2.4. Ten aanzien van een aantal werknemers heeft verweerder geconstateerd dat sprake is van een vals of vervalst identiteitsbewijs. Daarnaast heeft verweerder geconstateerd dat in een aantal gevallen een kopie van een geldig identiteitsbewijs en/of een volledig ingevulde en ondertekende loonbelastingverklaring ontbrak.
2.5. Naar aanleiding hiervan is aan eiseres de onderhavige naheffingsaanslag en boete opgelegd.
2.6. Na daartegen gemaakt bezwaar heeft verweerder de correcties ten aanzien van vijftien werknemers gehandhaafd. Ten aanzien van twaalf werknemers betreft het correcties in verband met het ontbreken van een (ondertekende) loonbelastingverklaring. In de drie overige gevallen, zijnde de werknemers [A.], [B.] en [C.], heeft verweerder geconstateerd dat sprake is van een vals of vervalst identiteitsbewijs.
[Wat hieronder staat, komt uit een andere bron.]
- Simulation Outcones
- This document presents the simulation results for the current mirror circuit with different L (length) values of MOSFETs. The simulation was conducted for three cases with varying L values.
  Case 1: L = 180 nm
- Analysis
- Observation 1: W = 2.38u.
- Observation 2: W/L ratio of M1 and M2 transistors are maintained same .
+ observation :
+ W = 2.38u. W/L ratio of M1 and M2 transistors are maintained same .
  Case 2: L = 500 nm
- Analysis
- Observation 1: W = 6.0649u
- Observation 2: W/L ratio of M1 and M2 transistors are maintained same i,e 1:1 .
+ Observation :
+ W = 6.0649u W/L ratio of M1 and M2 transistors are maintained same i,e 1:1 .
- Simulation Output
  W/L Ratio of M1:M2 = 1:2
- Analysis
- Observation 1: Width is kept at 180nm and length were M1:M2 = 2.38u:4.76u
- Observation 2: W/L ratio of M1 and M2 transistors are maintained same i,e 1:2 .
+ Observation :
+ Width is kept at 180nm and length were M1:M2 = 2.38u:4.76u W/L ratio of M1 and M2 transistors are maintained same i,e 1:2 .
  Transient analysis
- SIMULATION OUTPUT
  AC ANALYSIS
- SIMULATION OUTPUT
2.7. Ten aanzien van werknemer [A.] is in de administratie van eiseres een kopie van de eerste en de laatste pagina van een Brits identiteitsbewijs aangetroffen. De laatste pagina vermeldt gegevens van de twee personen die moeten worden gewaarschuwd in geval van nood, zijnde in het geval van [A.] de heer en mevrouw [Q.]. Onder aan die pagina is onder de tekst “Holder’s signature/signature du titulaire” een handtekening geplaatst waarin de naam [Q.] is te lezen. Ter zitting heeft de gemachtigde van eiseres voorts verklaard dat ook de loonbelastingverklaring is ondertekend met een handtekening waarin de naam [Q.] is te lezen.
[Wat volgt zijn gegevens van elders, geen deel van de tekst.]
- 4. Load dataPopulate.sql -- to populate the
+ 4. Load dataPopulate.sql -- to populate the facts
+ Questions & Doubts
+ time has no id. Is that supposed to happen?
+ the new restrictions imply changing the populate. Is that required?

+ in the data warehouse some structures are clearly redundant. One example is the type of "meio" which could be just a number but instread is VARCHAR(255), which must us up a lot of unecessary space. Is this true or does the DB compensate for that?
2.8. Ten aanzien van de werknemers [B.] en [C.] betreft het Nederlandse identiteitsbewijzen waarbij in de pasfoto de letters NL, de code van het afgiftepunt en de kartelrand ontbreken.
3. Geschil
3.1. In geschil is of de naheffingsaanslag en de boete terecht en tot de juiste bedragen aan eiseres zijn opgelegd.
3.2. Eiseres concludeert tot gegrondverklaring van het beroep, vernietiging van de uitspraak op bezwaar en (primair) vermindering van de belastingaanslag met € 11.839, dan wel (subsidiair en meer subsidiair) vermindering van de belastingaanslag met € 7.497 respectievelijk € 5.158.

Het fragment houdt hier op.